Thanks for your reply! I am also wondering is my graph relatively big as I got an out of memory issue when I training to train a rgcn model on 30,000 nodes and 40,000 edges on a 16G GPU. Thanks!
Note that there is a low_mem
flag in our RelGraphConv module:
Set it to True and see if OOM issue still exists.
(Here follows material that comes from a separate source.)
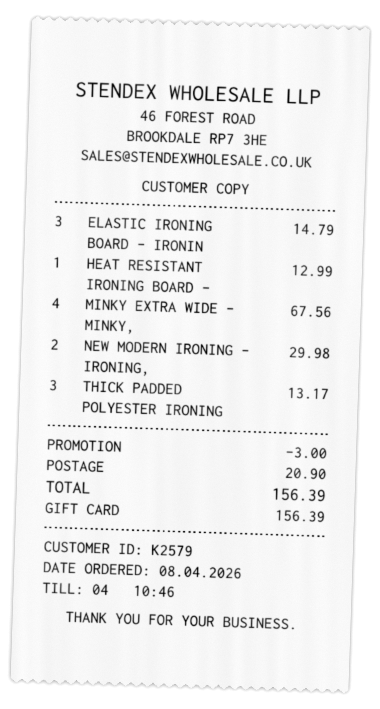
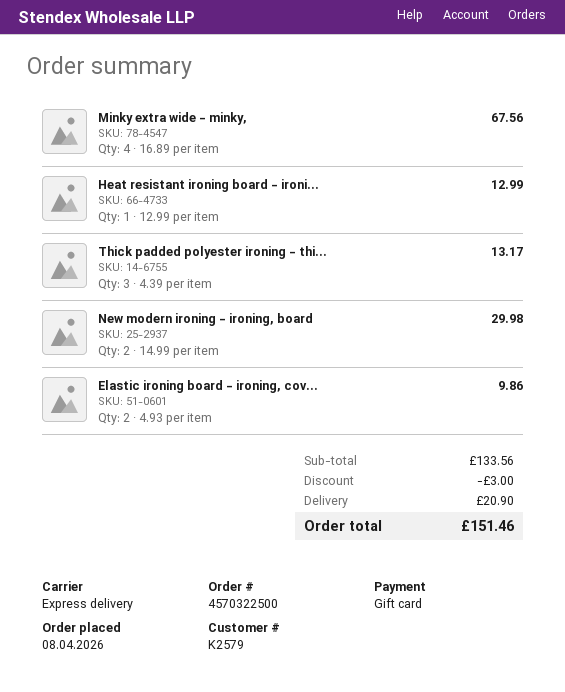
ELASTIC IRONING BOARD - IRONIN: 3 for 14.79 -> 2 for 9.86
total: 156.39 -> 151.46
I think so, but by default the low_mem
option is not activated.
When I activated the low_mem
in the rgcn example, which gives me the error message "dgl/_ffi/_cython/./base.pxi", line 155, in dgl._ffi._cy3.core.CALL dgl._ffi.base.DGLError: [23:40:23] /home/coulombc/wheels_builder/tmp.30875/python-3.8/dgl/src/array/cuda/utils.cu:19: Check failed: e == cudaSuccess || e == cudaErrorCudartUnloading: CUDA: invalid device ordinal
I am using python==3.8, torch==1.7, cuda==10.2
If the low_mem
is off, then it returns OOM error RuntimeError: CUDA out of memory. Tried to allocate 6.08 GiB (GPU 0; 15.78 GiB total capacity; 9.77 GiB already allocated; 4.61 GiB free; 9.92 GiB reserved in total by PyTorch)
Sorry but DGL has some compatibility problem with PyTorch 1.7.
A patch version would be released this week, before that you can try DGL nightly build version via:
pip install --pre dgl-cu102
Thanks! I downgrade torch to 1.6 and it works!